There is so much that can be said about budget development in grant writing that it cannot be placed in one tip sheet. One area of particular importance is the quality and accuracy of the budget numbers.
I often tell nonprofits that the “story is in the numbers”, meaning that much can be obtained about the health, direction and potential growth of an organization by going beyond the warm “feel good” narratives we read in donor marketing materials and focusing directly on the numbers we find in quantitative outcome measurement tools and the fiscal balance sheet. It is more than a matter of money in, money out or client in and client out. The numbers give a snapshot view of the scope and depth of services provided per client. They also give insight into the viability of certain programs, unmet demand for services and a sense of how well the organization is positioned for the future.
When writing a request for funding, I would encourage grant seekers to keep the following tips in mind:
Avoid artificially low (or high) numbers: In some instances, a nonprofit seeking funding will undercut its actual program costs with the hope of appealing to a prospective funder. While prospective funders do want the reassurance of knowing that an organization is using monies efficiently, it does not expect an organization to operate at artificially low prices.
In one particular instance, I recall a proposal where an organization asserted that they would run a new program headed by an ACSW-certificate social worker with wages that were far below the market average. What this demonstrates is that the organization may not have done its due diligence to uncover the “true cost” of implementing a program.
If funding is awarded and one cannot find an appropriately skilled professional to do the intended job at the price given, then the organization is left to explain gaps in service, etc. Or, if the organization is awarded a grant based on the numbers presented in a proposal and find that the “true cost” of a program far exceeds what was budgeted, then the nonprofit is in a tenuous position of struggling to deliver what they have promised to their funders. This could potentially have a negative impact on gaining future support.

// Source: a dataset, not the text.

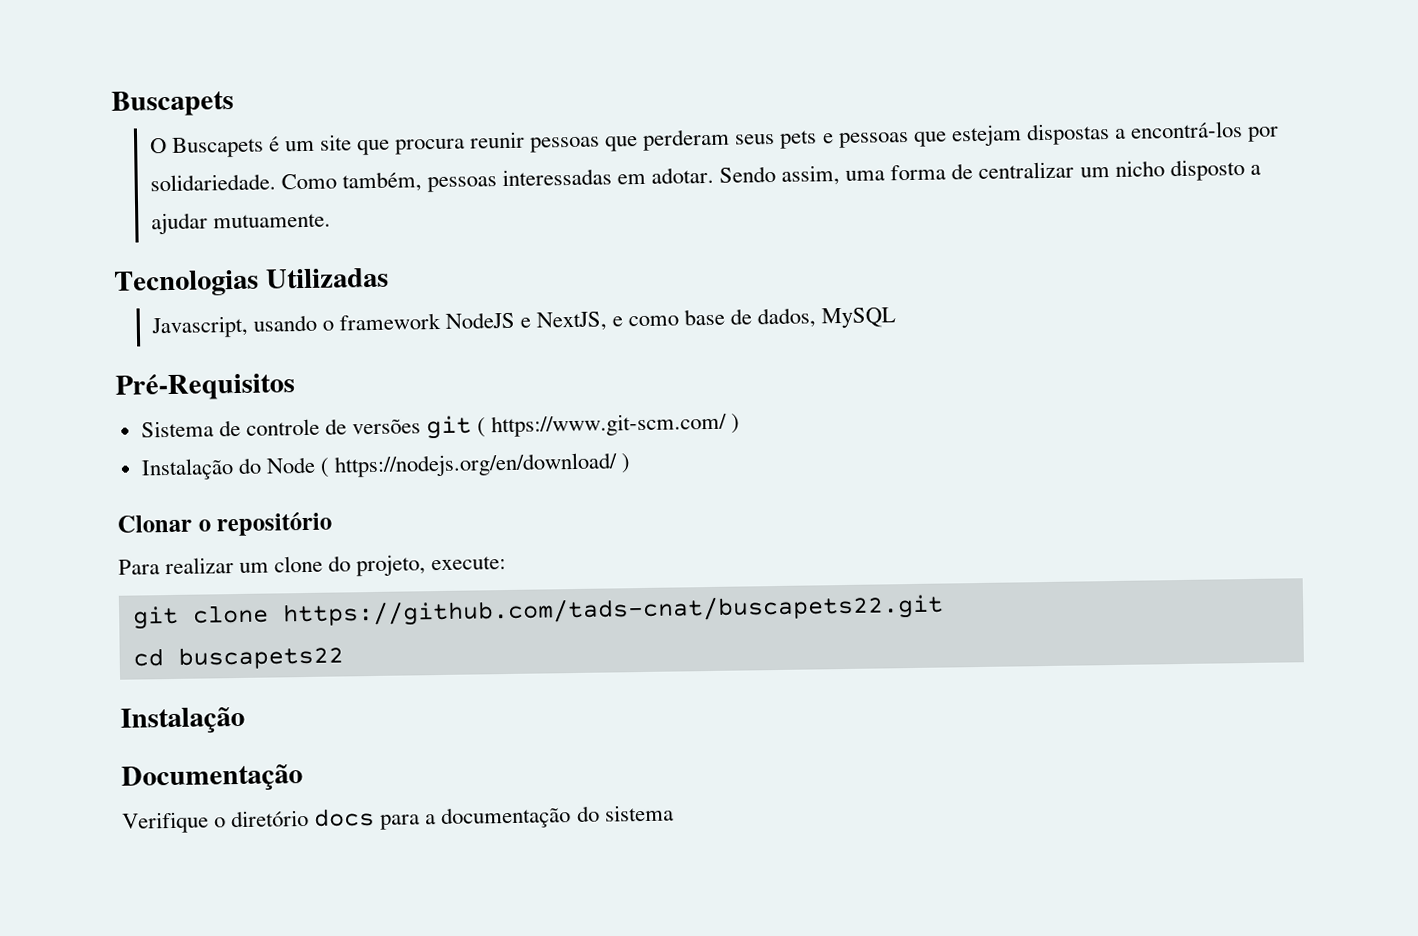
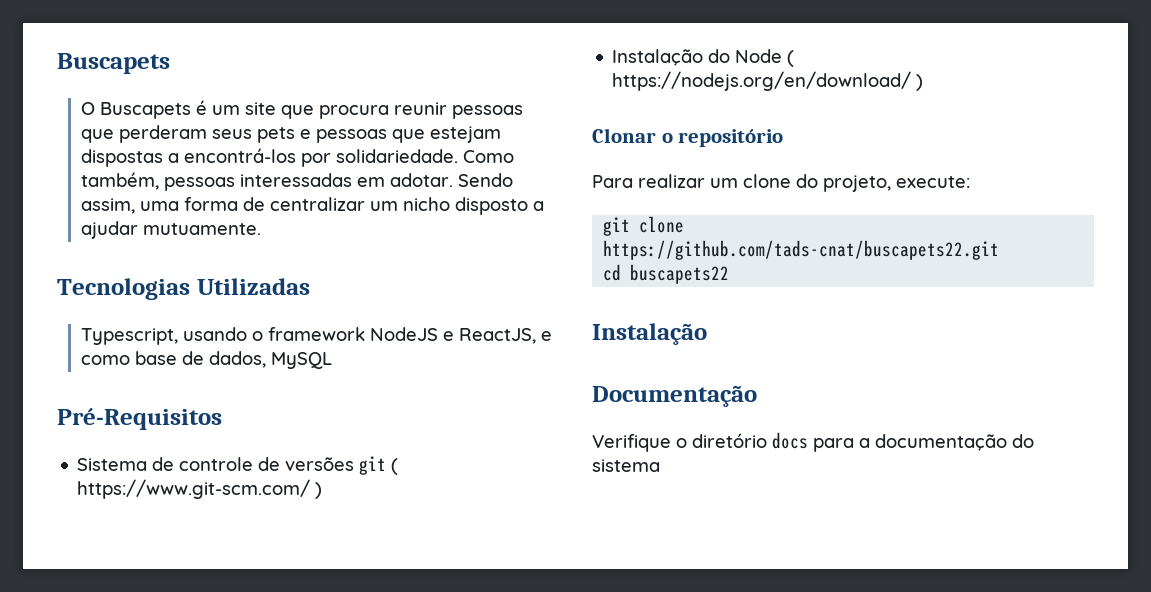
[150,315,249,339] Javascript, -> [81,328,179,345] Typescript,
[536,311,608,332] NextJS, -> [459,328,537,344] ReactJS,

Conversely, the same can be said of unusually high cost estimates. No funder wants to invest in something above its proven value. Bottom line: it’s important to be in touch with the market averages. If for some reason a proposed program falls outside of that average, then be prepared to make the case why this difference in cost is justified.
Factor in technology: Technology and data tracking are just a common part of everyday life, yet many proposals do not factor in the cost of software/hardware, training, data storing and security as it relates to the implementation and measurement of a given program. By not factoring the use of technology and its role, many grant seekers are missing a prime opportunity to expand their funding potential.
Make a case for the future: Demonstrate how the nonprofit will perpetuate its program after the initial funding has ended. Identify prospective funders that the nonprofit is currently courting for future investments. This offers funders some security that the requesting organization is not just taking a shot in the dark, but has given serious consideration as to the growth and direction of the program for future years.
Check before you submit: Get more than one pair of eyes to review the narrative and budget portions of the proposal before submission. Ideally, have someone review the material that has not played a significant role in writing the proposal. Sometimes a “fresh pair of eyes” can spot inconsistencies more readily.